John Dennis jdennis at redhat.com
Tue Apr 1 18:08:05 UTC 2014


On 04/01/2014 12:28 PM, Victor Stinner wrote:
> Le mardi 1 avril 2014, 09:44:11 John Dennis a écrit :
>>> The goal of the sprint is to port OpenStack components and
>>> OpenStack dependencies to Python 3,
>> 
>> This is a great goal, thank you! But I'm concerned it might be
>> premature.
> 
> The portage is already in progress. There are many components (8
> clients) where the py33 (Python 3.3) gate is voting. We try to keep
> this page up to date:
> 
> https://wiki.openstack.org/wiki/Python3
> 
> There are already a lot of dependencies which are already Python 3
> compatible, and the portage of OpenStack "server" components already
> started.
> 
>> My concern is this. The singled biggest change in Py2 -> Py3 is
>> string handling, especially with regards to str vs. unicode. We
>> have a significant number of bugs in the current code base with
>> regards to encoding exceptions, I just got done fixing a number of
>> them, I know there are others.
> 
> In which OpenStack component?

For one:

https://bugs.launchpad.net/keystone/+bug/1292311

But just looking at a lot of the OpenStack code it's easy to see things
are going to blow up once you start passing around non-ASCII characters.

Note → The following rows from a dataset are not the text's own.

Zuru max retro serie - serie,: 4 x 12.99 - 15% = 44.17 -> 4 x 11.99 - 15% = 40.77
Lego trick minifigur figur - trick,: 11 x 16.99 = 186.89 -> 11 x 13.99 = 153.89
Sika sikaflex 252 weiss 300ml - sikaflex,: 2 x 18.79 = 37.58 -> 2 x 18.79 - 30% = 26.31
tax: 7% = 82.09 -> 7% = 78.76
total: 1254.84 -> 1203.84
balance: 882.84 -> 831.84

> To be honest, we invest more time on fixing Python 3 issues than on
> adding new tests to check for non-regression. The problem is that
> currently, you cannot even import the Python module, so it's hard to
> run tests and harder to add new tests.


> I hope that it will become easier to run tests on Python 2 and Python
> 3, and to add more tests for non-ASCII data.

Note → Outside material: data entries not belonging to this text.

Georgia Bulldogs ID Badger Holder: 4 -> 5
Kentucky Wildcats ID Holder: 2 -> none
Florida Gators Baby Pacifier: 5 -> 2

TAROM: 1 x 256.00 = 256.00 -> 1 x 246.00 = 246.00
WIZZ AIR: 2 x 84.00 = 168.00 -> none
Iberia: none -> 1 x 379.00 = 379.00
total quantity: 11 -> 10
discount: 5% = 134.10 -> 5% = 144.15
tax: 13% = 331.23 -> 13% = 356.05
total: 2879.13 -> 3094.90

Yes, the fact the vast majority of the unit tests only pass ASCII values
is a significant problem.

Most of the problems are data driven. If you don't test with the data
that causes the problems you're not fully testing and that allows a lot
of problems to sneak through.

IMHO code reviews should not permit the inclusion of unit tests which do
not utilize test data containing non-ASCII characters. All existing unit
tests should be updated to use non-ASCII strings.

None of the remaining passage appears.